Can you give us a legitimate example of when the last article number
might be less than the first number?  If so, is this a good idea?

>>     * articles may be reinstated in the group with the same article number,
>>       but those articles MUST have numbers no less than the first article
>>       number in the response;
>
>There's a lot of wording taken up with this eventuality. I don't
>see the need to document it. Do you see a need for this to happen
>in practice? What difference does it actually make to NNTP clients?

I agree here.  However, once again, my concern is will an article
getting replaced ever occur, and if so, is it a good idea?  This would
possibly mean that an article was deleted, and a possibly different
one would be taking its place.  I thought that we were assigning new
article numbers to new posts, not reusing old ones.
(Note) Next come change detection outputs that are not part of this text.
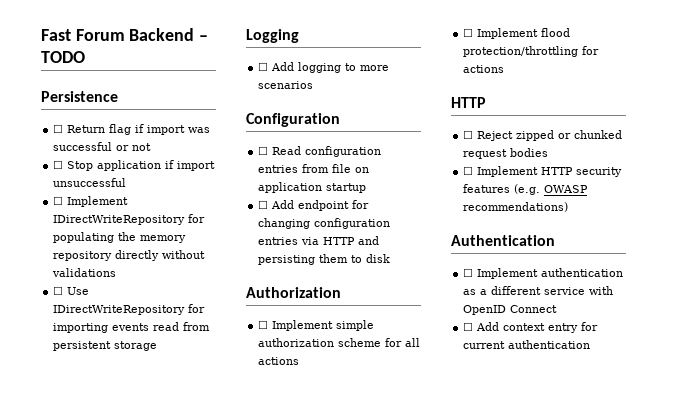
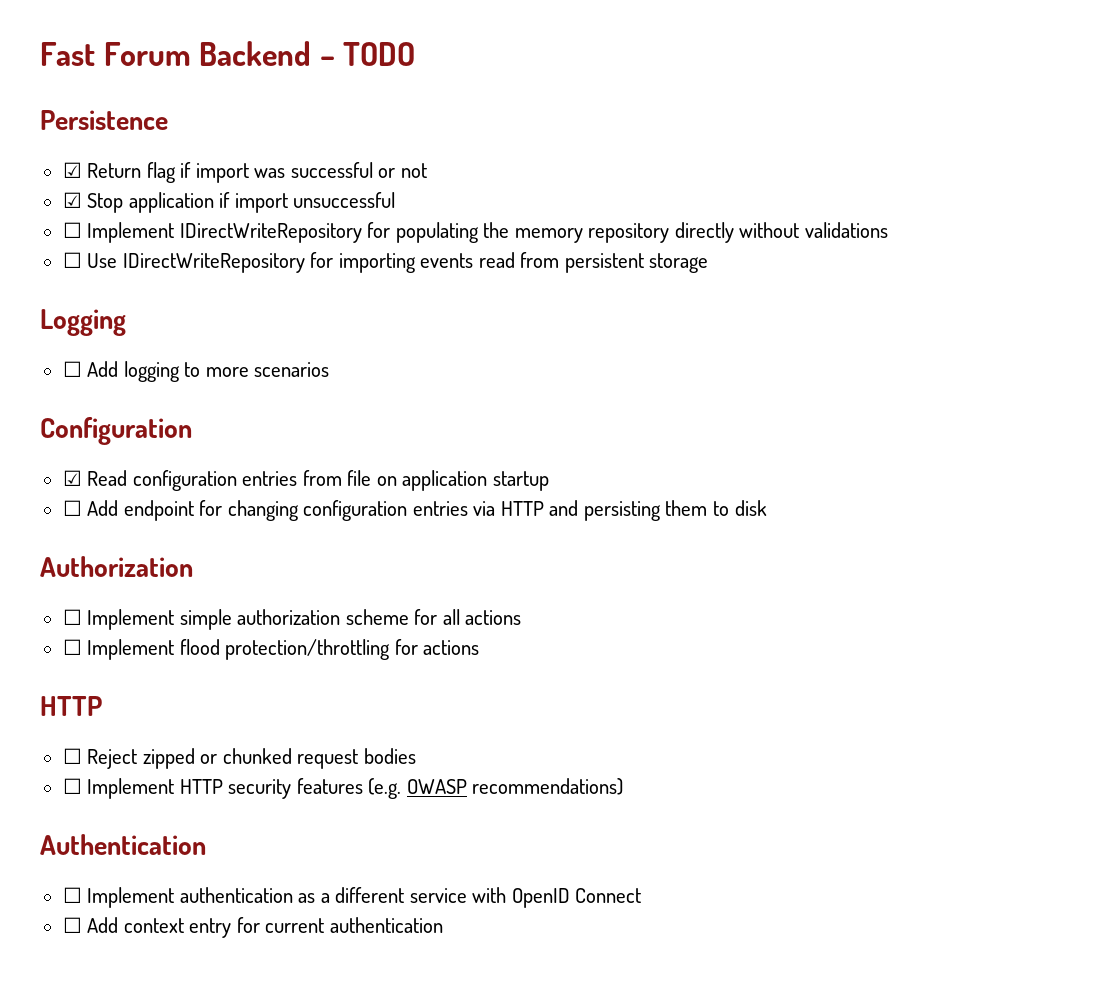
[53,124,64,133] ☐ -> [62,162,82,178] ☑
[53,160,64,169] ☐ -> [62,192,82,208] ☑
[258,146,269,155] ☐ -> [62,470,82,486] ☑

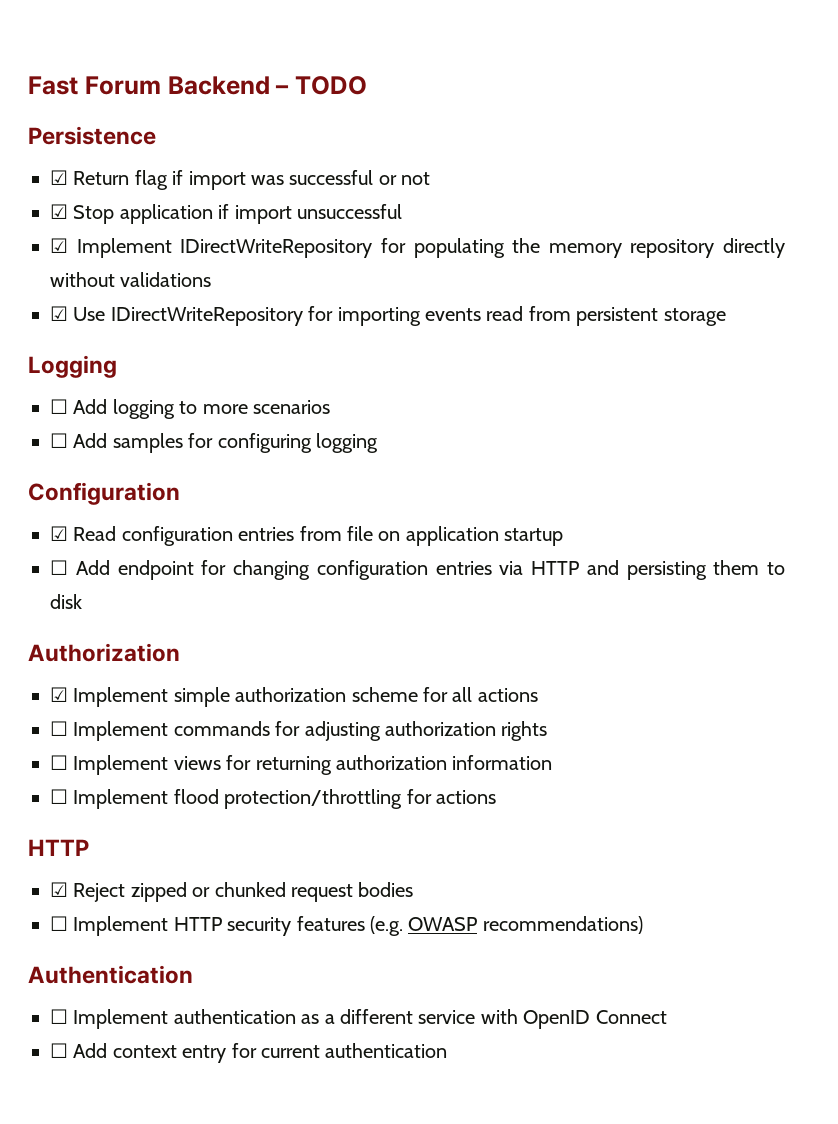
[62,222,82,238] ☐ -> [50,238,68,253] ☑
[62,252,82,268] ☐ -> [50,306,68,321] ☑
(330, 369) none -> [50,433,378,453] // ☐ Add samples for configuring logging
[62,609,82,625] ☐ -> [50,687,68,702] ☑
(522, 617) none -> [50,721,548,741] [50,755,553,775] // ☐ Implement commands for adjusting authorization rights // ☐ Implement views for returning authorization information
[62,748,82,764] ☐ -> [50,882,68,897] ☑

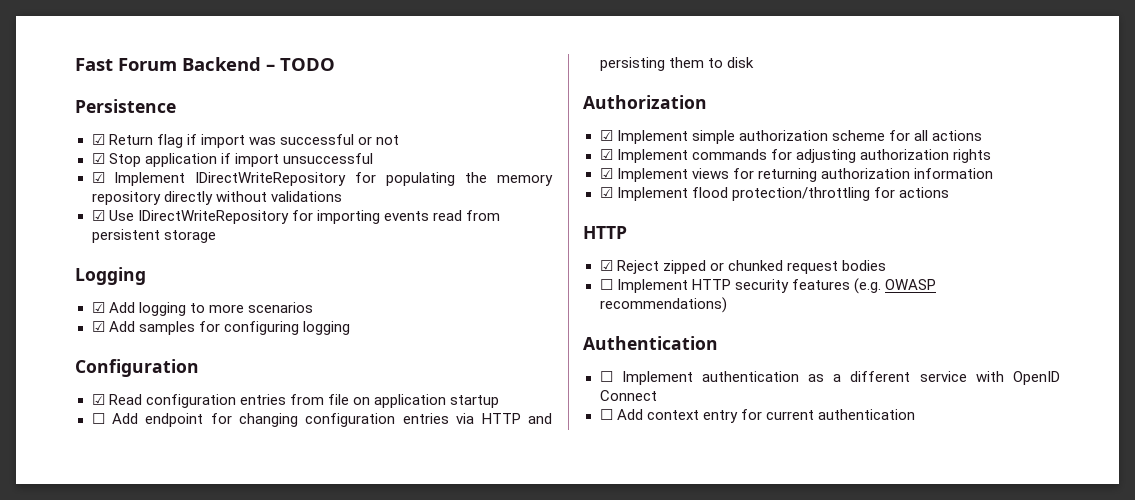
[50,399,68,414] ☐ -> [91,302,105,313] ☑
[50,433,68,448] ☐ -> [91,321,105,332] ☑
[50,721,68,736] ☐ -> [599,149,613,160] ☑
[50,755,68,770] ☐ -> [599,168,613,179] ☑
[50,789,68,804] ☐ -> [599,187,613,198] ☑

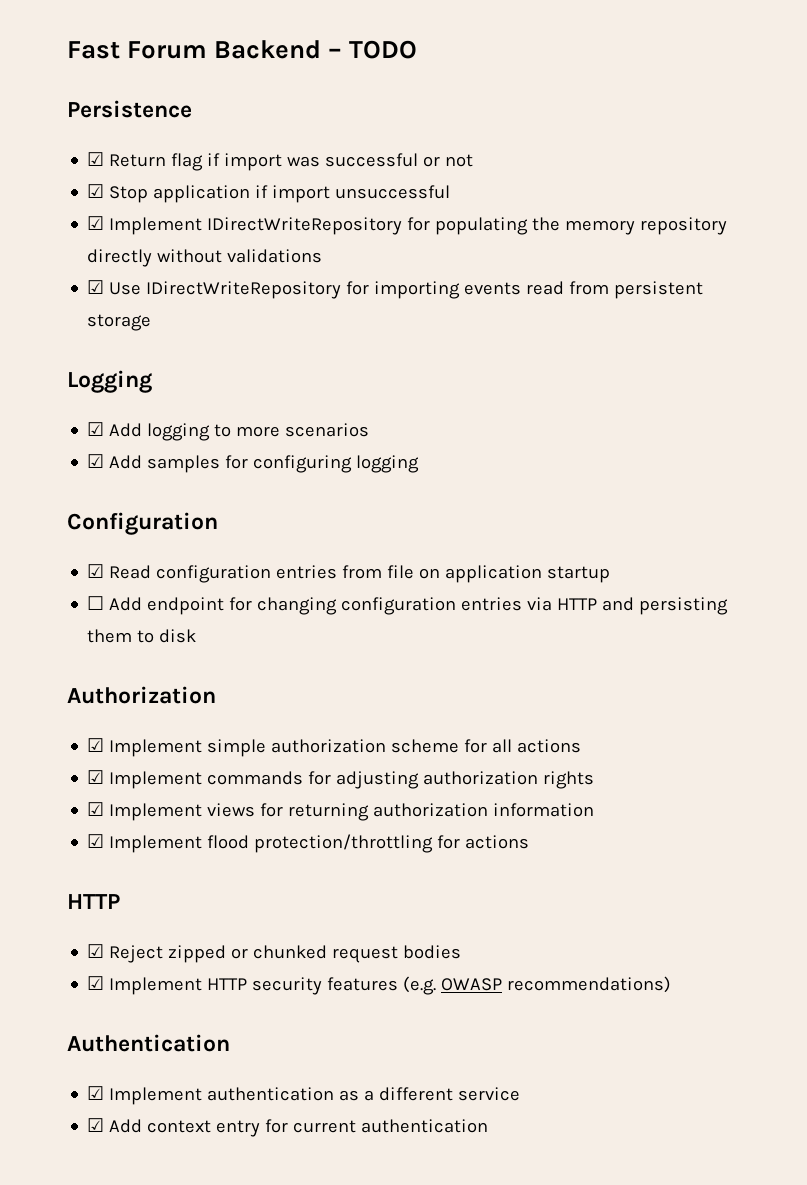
[599,279,613,290] ☐ -> [87,976,105,990] ☑
[599,371,613,382] ☐ -> [87,1086,105,1100] ☑
[975,371,1060,385] [599,390,657,401] [599,409,613,420] with OpenID Connect // ☐ -> [87,1118,105,1132] // ☑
>>     When a subsequent GROUP command for the same newsgroup is issued,
either
>>     by the same client or a different client, the first and last article
>>     numbers MUST be no less than those in the previous response for that
>>     newsgroup.
>
>This is wrong. The last article number may quite possibly be less than
>that from a previous response for that group. The last article number
>is the highest number corresponding to a currently available
>article - it is *not* the high-water-mark. If there are articles
>2, 3 and 4, then the highest article number is 4. Subsequently
>article 4 may be cancelled, and then the GROUP command must return
>3 as the highest available article.

Agreed here... and I have seen that happen today.  However, if we
enforce the 'new articles must use new article numbers above the
range that has been used', it reduces the scope.  In that case, a
cancel message would be the only thing that would trounce on the
message, or possibly and expires header.

>>                     A previously invalid article number might become valid
>>     if the article has been reinstated, but such an article number MUST be
>>     no less than the "first" article number specified in the most recent
>>     response to a GROUP command for that group.
>
>As mentioned above, I think this is unnecessary. Even if you do want
>this stuff in, I don't see a need for the condition that the article
>number MUST be no less than the first article number. Nearly all
>clients are going to miss the newly-reinstated article anyway.

As I have mentioned before, I thought that we were always using new
article numbers and never reusing older article numbers.  I wouldn't
mind it if there was some way to nicely state that the article was
new and to handle that, but I really would hate to write client software
that would have to go back and check everything that I think is read
simply because there is an off chance that someone replaced an article.

regards,
Jack
-------------------------------------------------
Jack De Winter - Wildbear Consulting, Inc.